Your task — All that should be output is the block of lines below from the line with "- 15 | PinjamanGO" to the line with "- 16 | KoinP2P", both included, exactly as written.

Input material —
------------

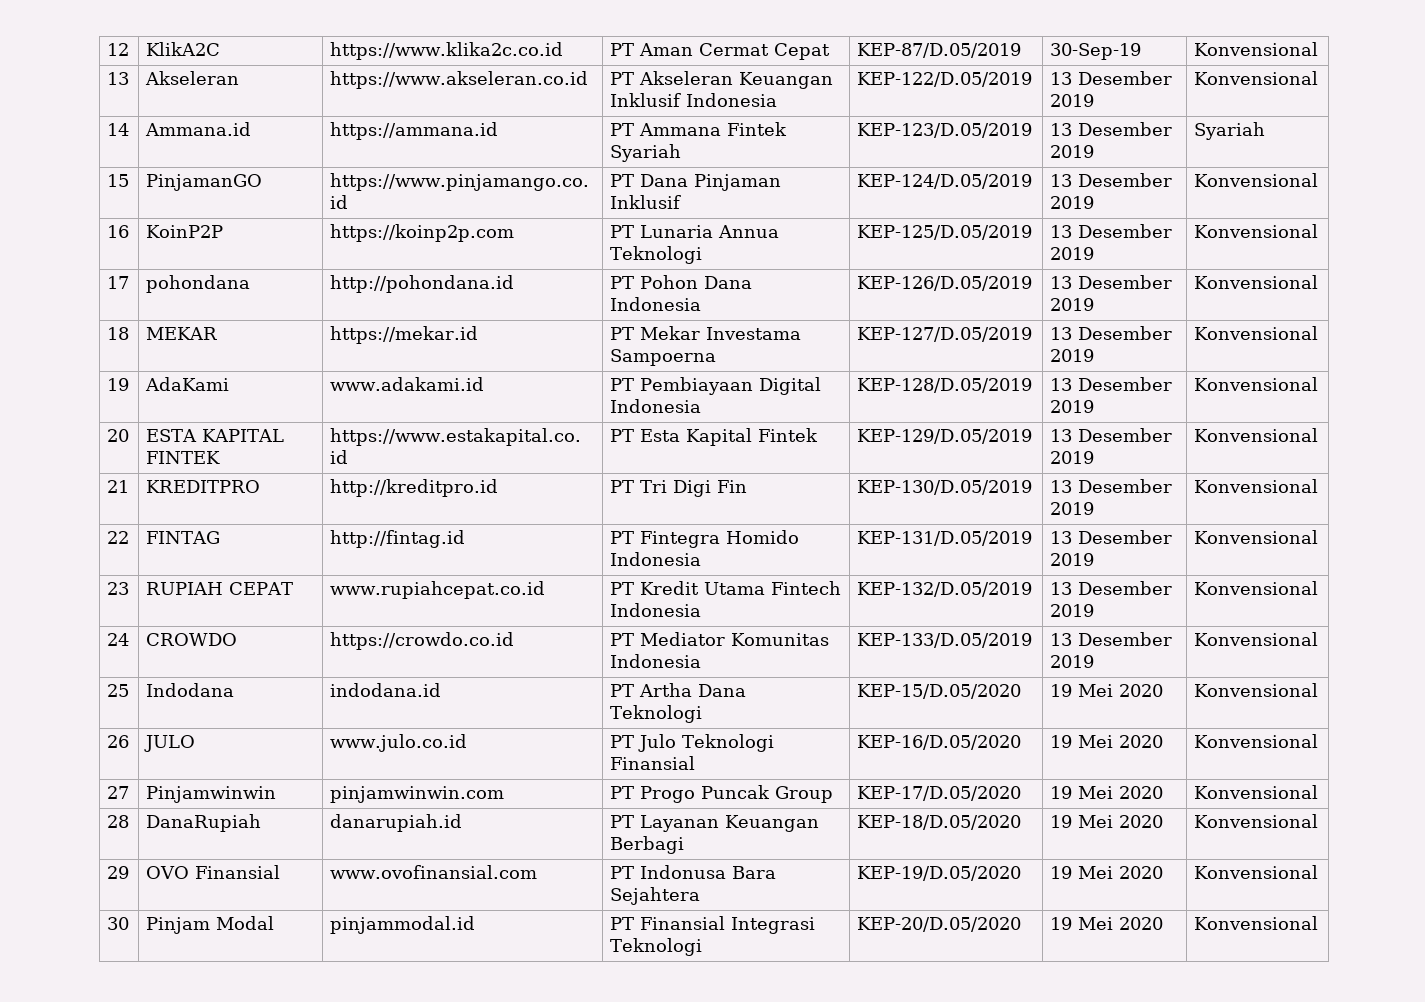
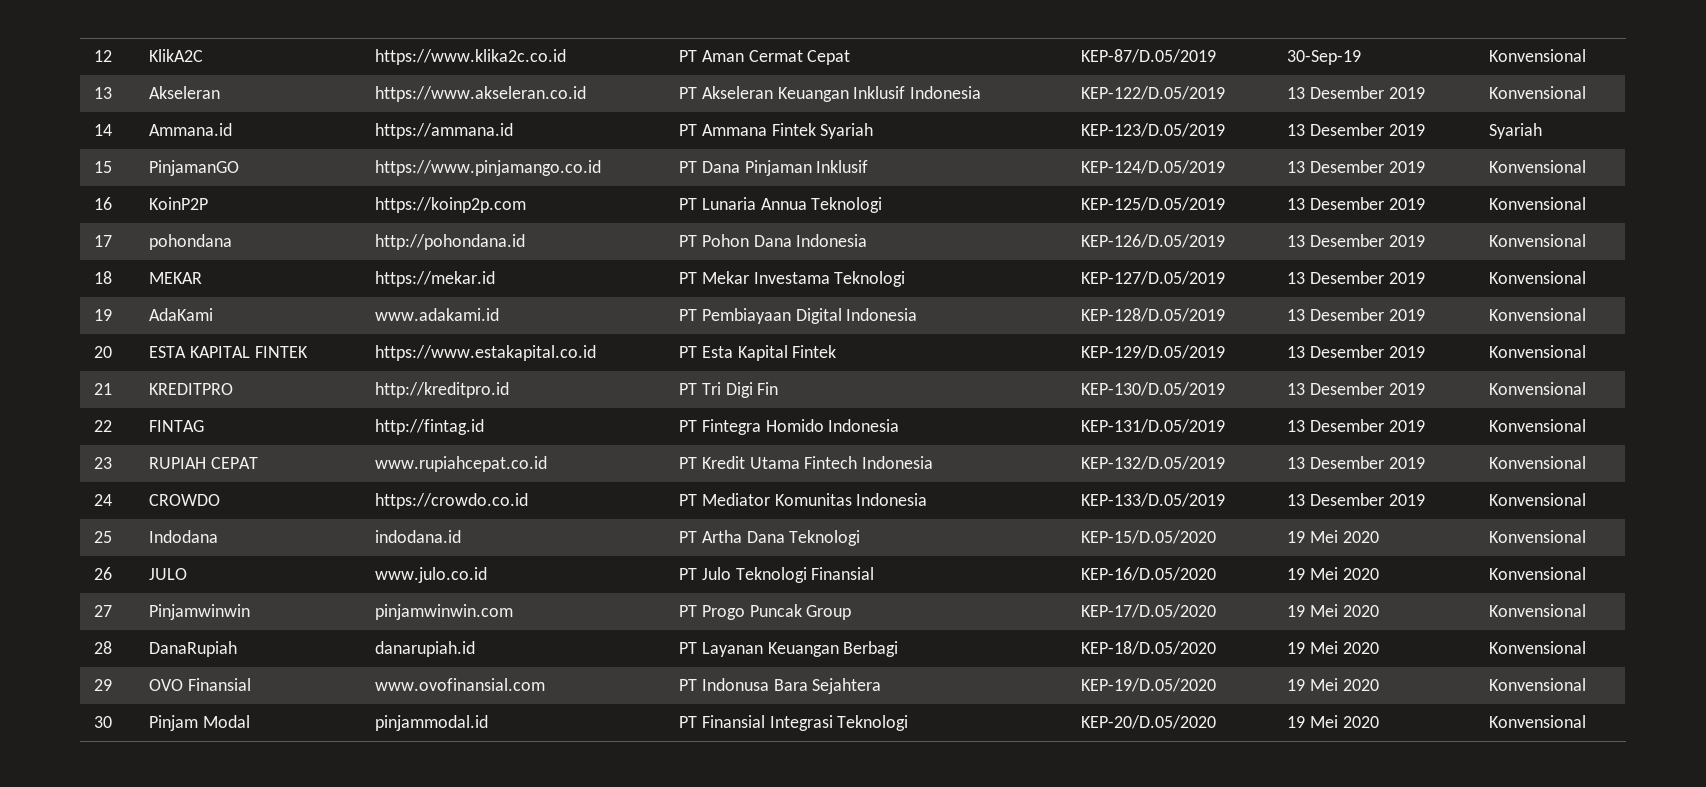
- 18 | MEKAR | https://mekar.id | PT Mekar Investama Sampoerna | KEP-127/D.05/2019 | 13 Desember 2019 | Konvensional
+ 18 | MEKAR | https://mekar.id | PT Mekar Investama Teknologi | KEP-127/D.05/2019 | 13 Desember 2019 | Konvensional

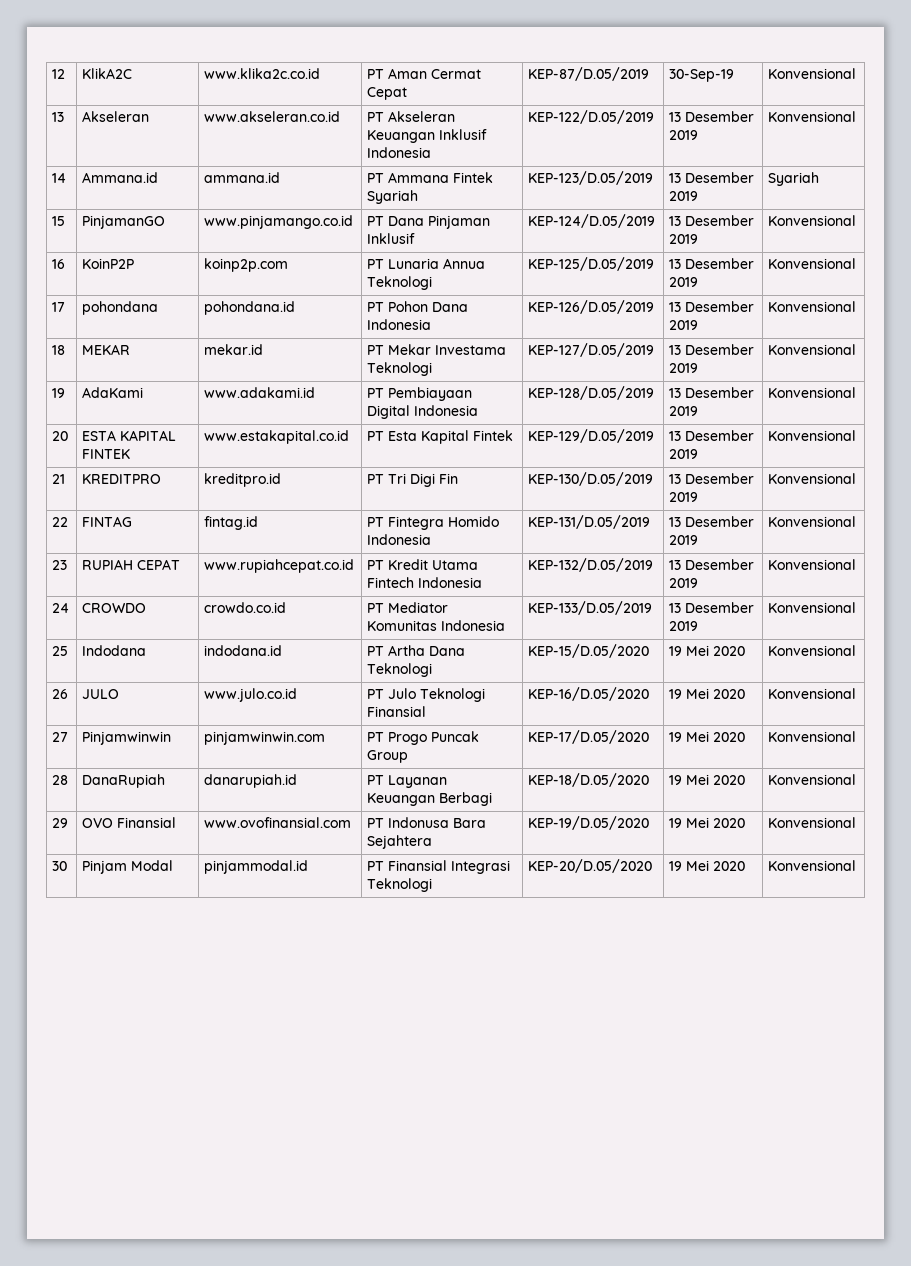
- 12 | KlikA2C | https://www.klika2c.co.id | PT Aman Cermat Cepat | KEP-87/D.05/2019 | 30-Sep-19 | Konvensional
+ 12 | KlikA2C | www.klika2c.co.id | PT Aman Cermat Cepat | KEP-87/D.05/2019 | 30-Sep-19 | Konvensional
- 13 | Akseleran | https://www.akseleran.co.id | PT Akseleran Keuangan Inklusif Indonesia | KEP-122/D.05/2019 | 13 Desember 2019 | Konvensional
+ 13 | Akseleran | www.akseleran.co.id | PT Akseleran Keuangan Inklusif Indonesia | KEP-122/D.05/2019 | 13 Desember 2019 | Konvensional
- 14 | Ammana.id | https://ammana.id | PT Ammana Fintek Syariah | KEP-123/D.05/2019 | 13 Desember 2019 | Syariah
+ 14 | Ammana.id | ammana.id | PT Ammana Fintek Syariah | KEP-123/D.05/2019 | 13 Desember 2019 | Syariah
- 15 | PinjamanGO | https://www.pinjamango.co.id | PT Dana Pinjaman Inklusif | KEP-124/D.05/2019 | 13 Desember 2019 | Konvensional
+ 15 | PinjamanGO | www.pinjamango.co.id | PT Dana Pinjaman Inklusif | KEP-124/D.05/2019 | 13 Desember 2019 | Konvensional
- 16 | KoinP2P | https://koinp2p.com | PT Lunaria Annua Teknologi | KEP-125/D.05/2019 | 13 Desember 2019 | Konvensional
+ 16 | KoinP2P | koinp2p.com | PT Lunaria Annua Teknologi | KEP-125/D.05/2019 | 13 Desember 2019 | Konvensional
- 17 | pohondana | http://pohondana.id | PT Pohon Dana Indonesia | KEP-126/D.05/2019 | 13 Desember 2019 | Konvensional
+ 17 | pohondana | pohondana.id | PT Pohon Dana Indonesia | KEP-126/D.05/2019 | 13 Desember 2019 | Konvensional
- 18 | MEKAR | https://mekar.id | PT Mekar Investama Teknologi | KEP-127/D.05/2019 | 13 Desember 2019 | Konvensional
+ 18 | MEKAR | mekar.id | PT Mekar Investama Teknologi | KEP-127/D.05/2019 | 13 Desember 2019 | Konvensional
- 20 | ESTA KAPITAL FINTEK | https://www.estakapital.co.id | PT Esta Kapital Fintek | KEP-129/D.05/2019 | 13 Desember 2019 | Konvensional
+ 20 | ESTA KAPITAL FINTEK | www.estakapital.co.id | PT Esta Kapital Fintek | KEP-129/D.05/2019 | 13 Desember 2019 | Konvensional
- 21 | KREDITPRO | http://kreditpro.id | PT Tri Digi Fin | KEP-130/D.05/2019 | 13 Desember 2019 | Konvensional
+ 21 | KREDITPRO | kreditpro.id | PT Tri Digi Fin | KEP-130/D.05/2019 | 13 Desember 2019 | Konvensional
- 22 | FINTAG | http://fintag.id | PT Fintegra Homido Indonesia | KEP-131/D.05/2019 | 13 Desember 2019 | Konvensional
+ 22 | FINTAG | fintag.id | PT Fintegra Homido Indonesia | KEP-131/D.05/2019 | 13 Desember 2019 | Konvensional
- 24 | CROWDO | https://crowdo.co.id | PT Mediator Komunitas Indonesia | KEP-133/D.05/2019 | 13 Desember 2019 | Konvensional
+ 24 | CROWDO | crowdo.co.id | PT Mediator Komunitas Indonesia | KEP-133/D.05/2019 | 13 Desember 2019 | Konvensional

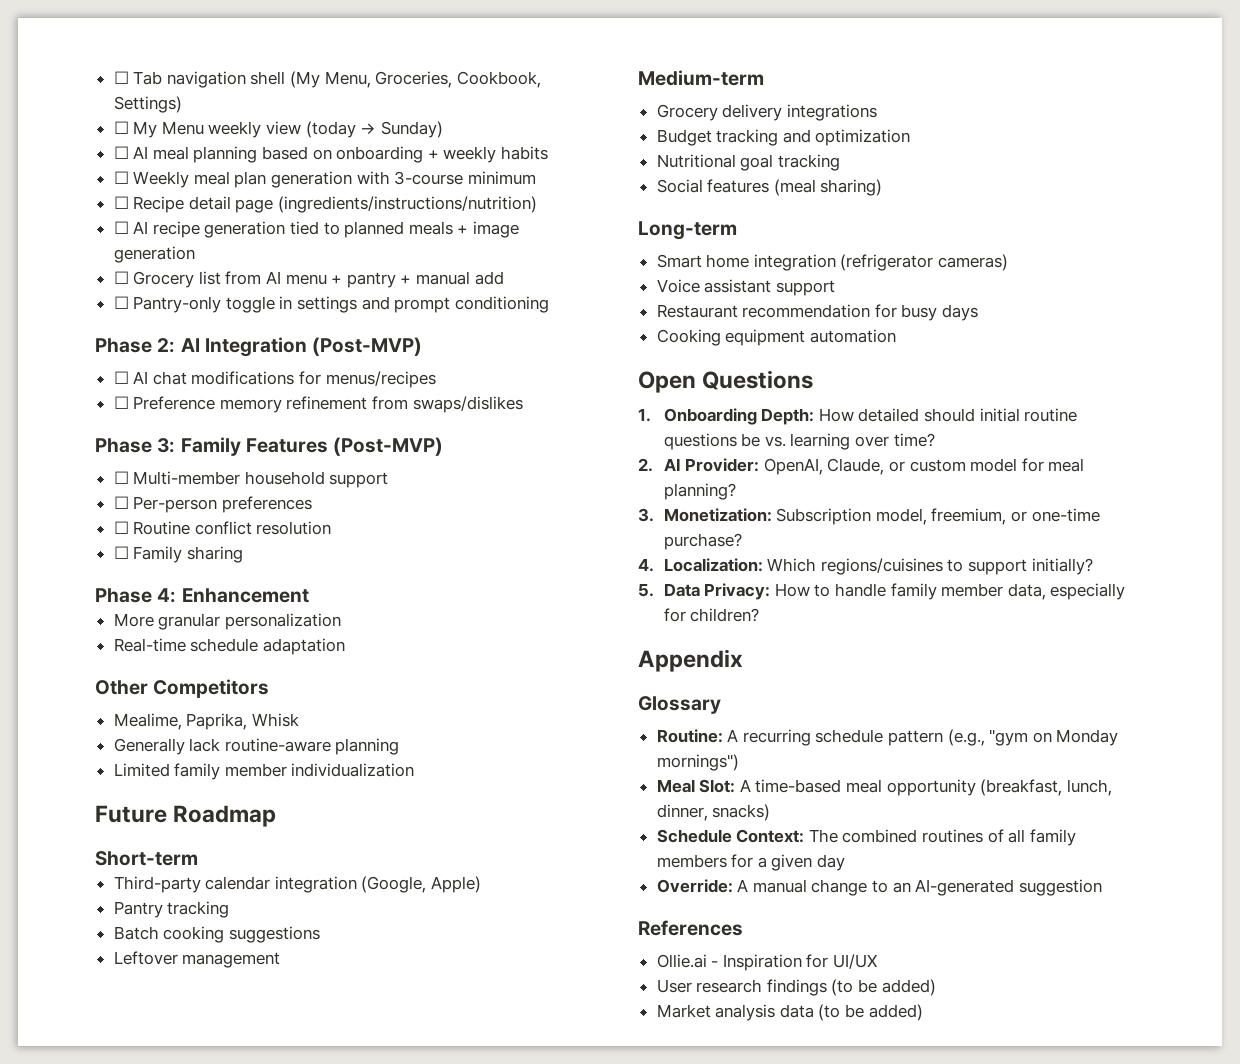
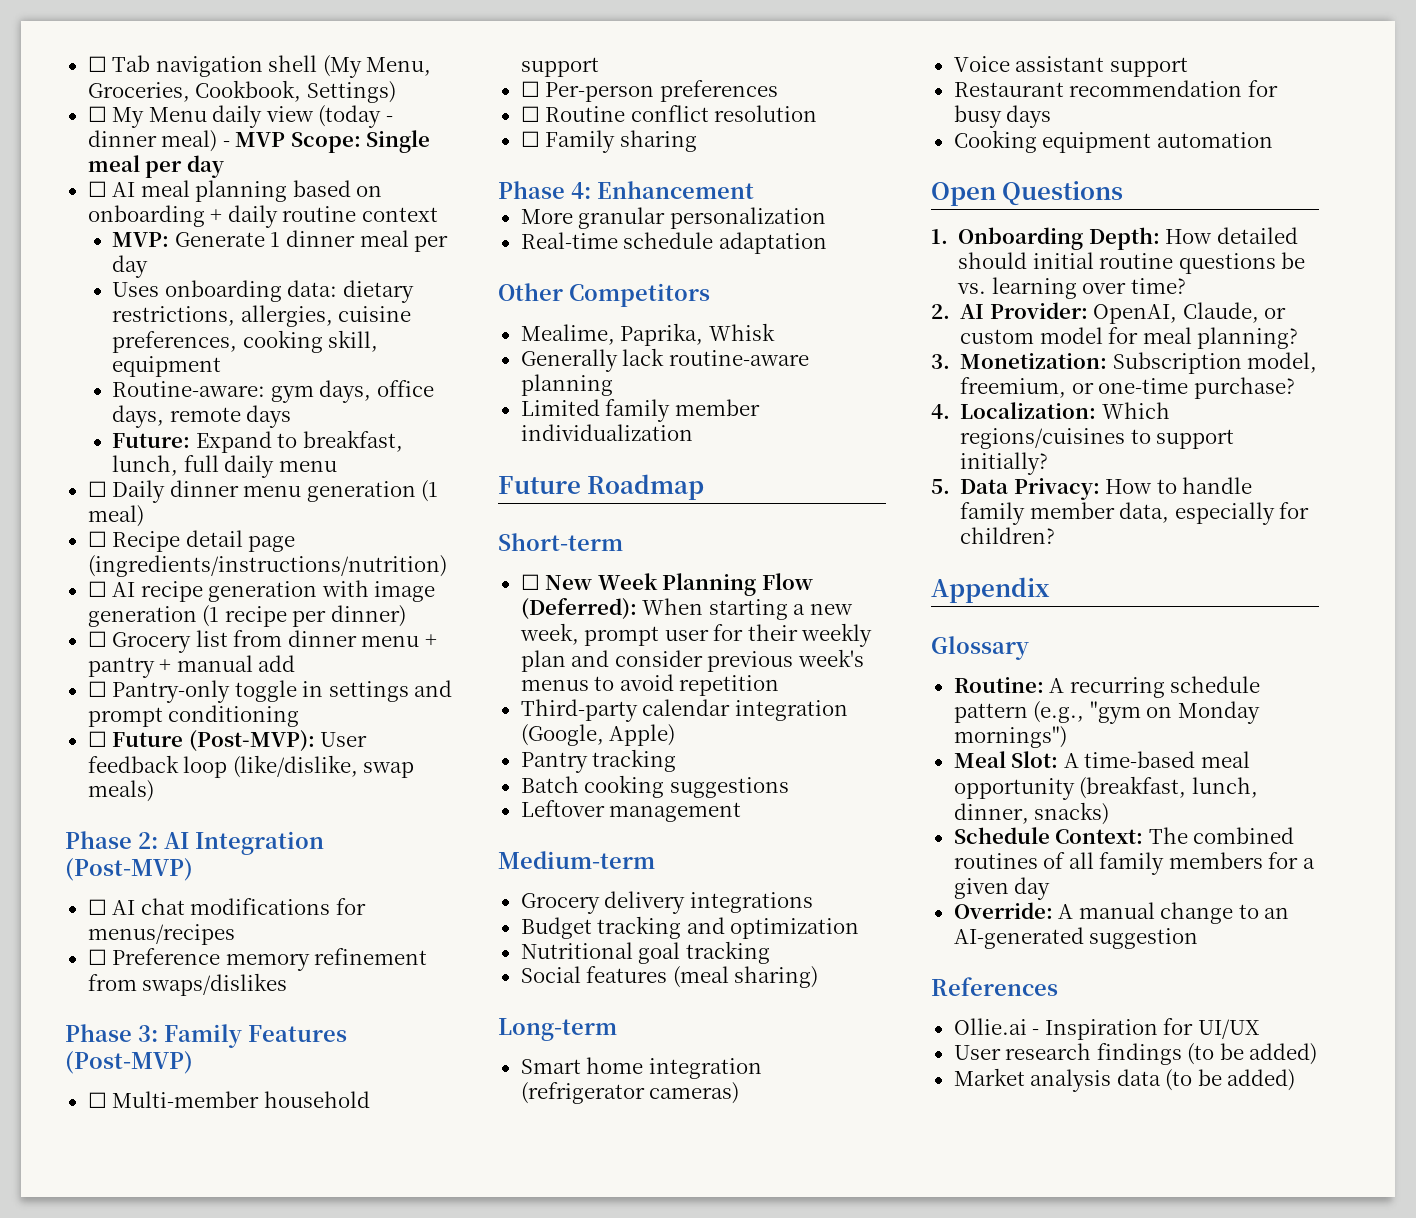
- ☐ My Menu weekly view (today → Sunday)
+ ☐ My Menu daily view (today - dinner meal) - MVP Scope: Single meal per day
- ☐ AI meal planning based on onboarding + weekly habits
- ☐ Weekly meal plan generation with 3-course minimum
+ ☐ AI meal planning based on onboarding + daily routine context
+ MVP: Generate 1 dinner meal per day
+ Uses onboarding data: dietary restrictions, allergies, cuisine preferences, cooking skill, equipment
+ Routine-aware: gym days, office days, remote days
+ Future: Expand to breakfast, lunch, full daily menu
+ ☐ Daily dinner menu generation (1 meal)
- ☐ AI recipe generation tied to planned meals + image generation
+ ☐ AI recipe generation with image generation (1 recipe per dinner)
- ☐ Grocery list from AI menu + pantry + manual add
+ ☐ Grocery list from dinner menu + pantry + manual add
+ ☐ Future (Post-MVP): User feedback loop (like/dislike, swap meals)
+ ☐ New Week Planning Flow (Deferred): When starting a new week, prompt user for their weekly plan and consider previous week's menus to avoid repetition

------------

Answer box —
- 15 | PinjamanGO | https://www.pinjamango.co.id | PT Dana Pinjaman Inklusif | KEP-124/D.05/2019 | 13 Desember 2019 | Konvensional
+ 15 | PinjamanGO | www.pinjamango.co.id | PT Dana Pinjaman Inklusif | KEP-124/D.05/2019 | 13 Desember 2019 | Konvensional
- 16 | KoinP2P | https://koinp2p.com | PT Lunaria Annua Teknologi | KEP-125/D.05/2019 | 13 Desember 2019 | Konvensional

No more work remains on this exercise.